Le pape Léon XIV a exhorté les populations à rejeter la guerre et les conflits.
Lors de la rencontre tenue le 16 avril 2026 entre le Saint-Père et les communautés des régions du Nord-Ouest et du Sud-Ouest, l’essentiel des échanges a portésur le retour à la paix.
À la cathédrale métropolitaine Saint-Joseph de Big Mankon, à Bamenda, le pape Léon XIV a clairement donné le ton : « Je suis ici pour proclamer la paix. »
Cette déclaration forte est intervenue à l’occasion d’une rencontre avec les représentants des communautés des deux régions, moment-clé de sa visite pontificale dans la province ecclésiastique de Bamenda.
Cette visite s’inscrit dans le contexte d’une crise socio-politique et sécuritaire qui affecte les régions anglophones du Cameroun depuis près de dix ans. Dans ce climat, la présence du Souverain pontife apparaît comme un signal fort d’espoir pour un retour à la paix et à la normalité.
Répondant aux différentes interventions des leaders communautaires, le pape a centré son message sur les voies de sortie de crise, tant pour le Nord-Ouest et le Sud-Ouest que pour l’ensemble du Cameroun et du monde.
Le Saint-Père a exhorté les populations à rejeter la guerre et les conflits, et à s’engager dans une véritable conversion en faveur de la paix. « La paix ne s’invente pas, elle s’accueille en acceptant les autres », a-t-il souligné.
Il a invité chacun à saisir cette rencontre comme une opportunité de s’unir pour construire la paix. Selon lui, celle-ci passe nécessairement par l’amour du prochain et l’effort collectif. « Servons la paix ensemble. Avançons avec courage. Travaillons main dans la main, tous à la recherche de la paix », a-t-il insisté.
Au cours de la rencontre, les différents intervenants ont présenté au pape les conséquences dévastatrices de la crise, tout en exprimant leur gratitude et leur espoir de voir sa visite ouvrir une nouvelle ère.

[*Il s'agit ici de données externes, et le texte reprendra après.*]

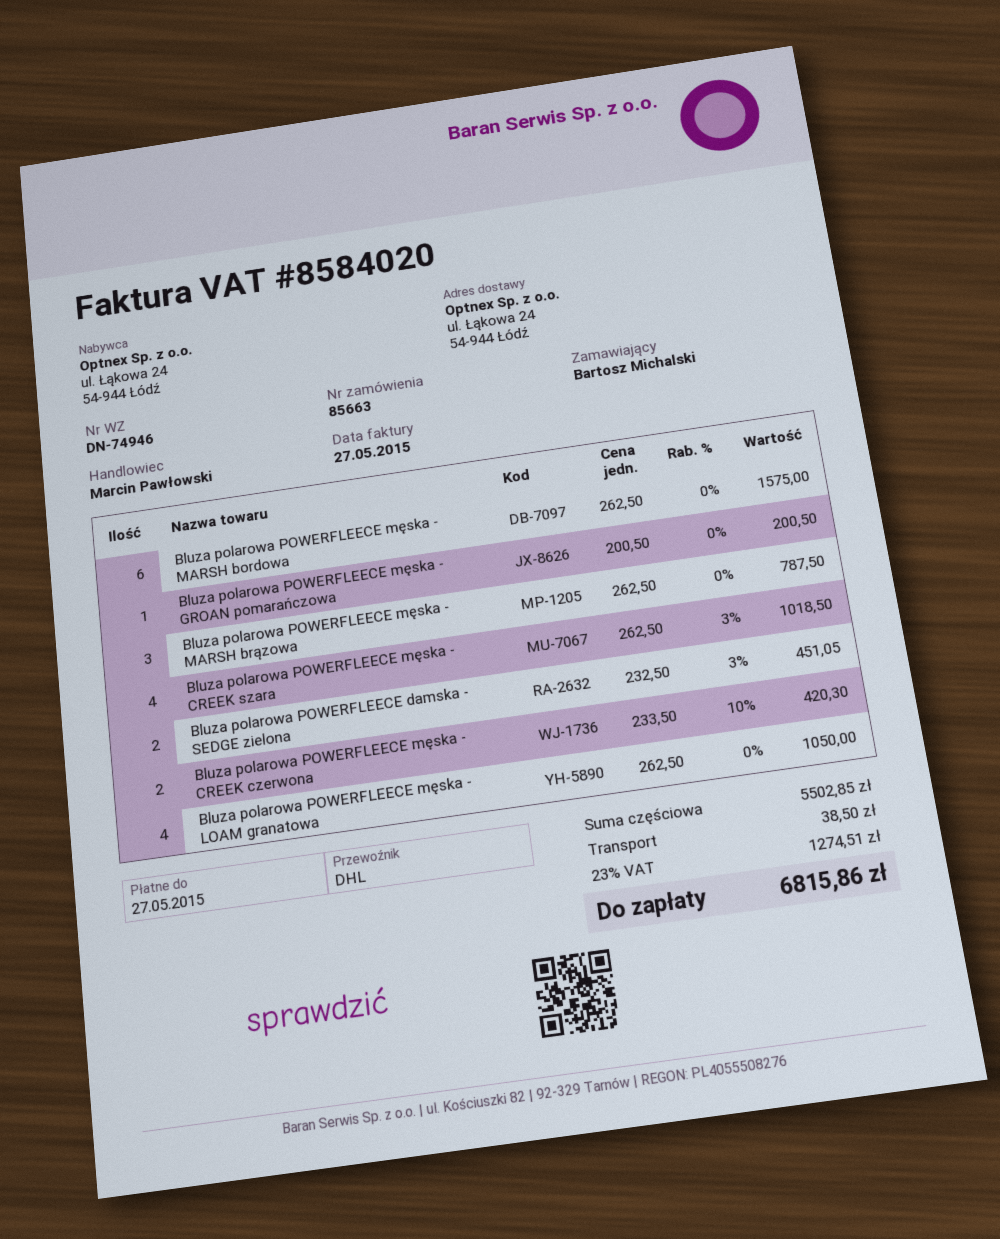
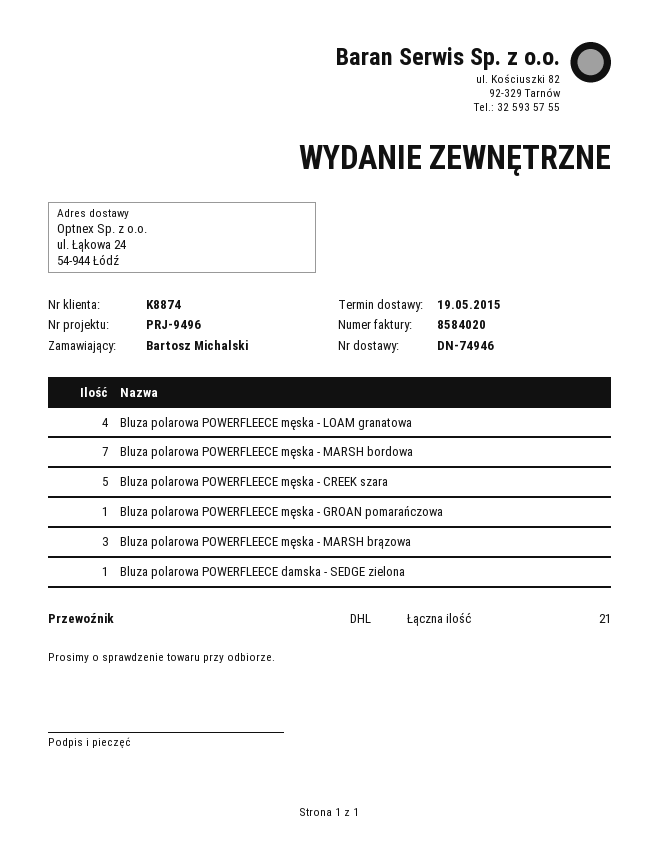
Bluza polarowa POWERFLEECE męska - MARSH bordowa: 6 -> 7
Bluza polarowa POWERFLEECE męska - CREEK szara: 4 -> 5
Bluza polarowa POWERFLEECE damska - SEDGE zielona: 2 -> 1
Bluza polarowa POWERFLEECE męska - CREEK czerwona: 2 -> none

L’archevêque de Bamenda, Mgr Andrew Nkea, a déclaré : « Votre visite nous invite non plus à nous battre, mais à nous aimer les uns les autres. »
De son côté, le Fon de Mankon, s’exprimant au nom des autorités traditionnelles des deux régions, a salué une visite porteuse d’espérance et réaffirmé l’engagement des chefs traditionnels en faveur de la paix : « Votre présence ravive notre espoir. Nous comptons sur vos prières. »
Fait notable, cette rencontre a également mis en lumière la dynamique interreligieuse née de la crise. Églises protestantes, évangéliques et communauté musulmane étaient représentées, témoignant d’un front commun en faveur du dialogue et de la réconciliation.
Le révérend Fonki Samuel a sollicité le soutien du pape pour accompagner les efforts déjà engagés, tandis que le représentant de la communauté musulmane a lancé un appel simple mais poignant : « Saint-Père, aidez-nous à retrouver la paix. »
En guise de geste symbolique fort, le pape Léon XIV a procédé, à la fin de la rencontre, à la libération de colombes, incarnation universelle de la paix. Un moment salué avec émotion par une population à la fois éprouvée et pleine d’espérance.
Cette rencontre, marquée par la sincérité des échanges et la convergence des volontés, pourrait bien constituer un tournant. À Bamenda, la paix n’a pas seulement été évoquée : elle a été appelée, proclamée et, pour beaucoup, déjà amorcée dans les cœurs.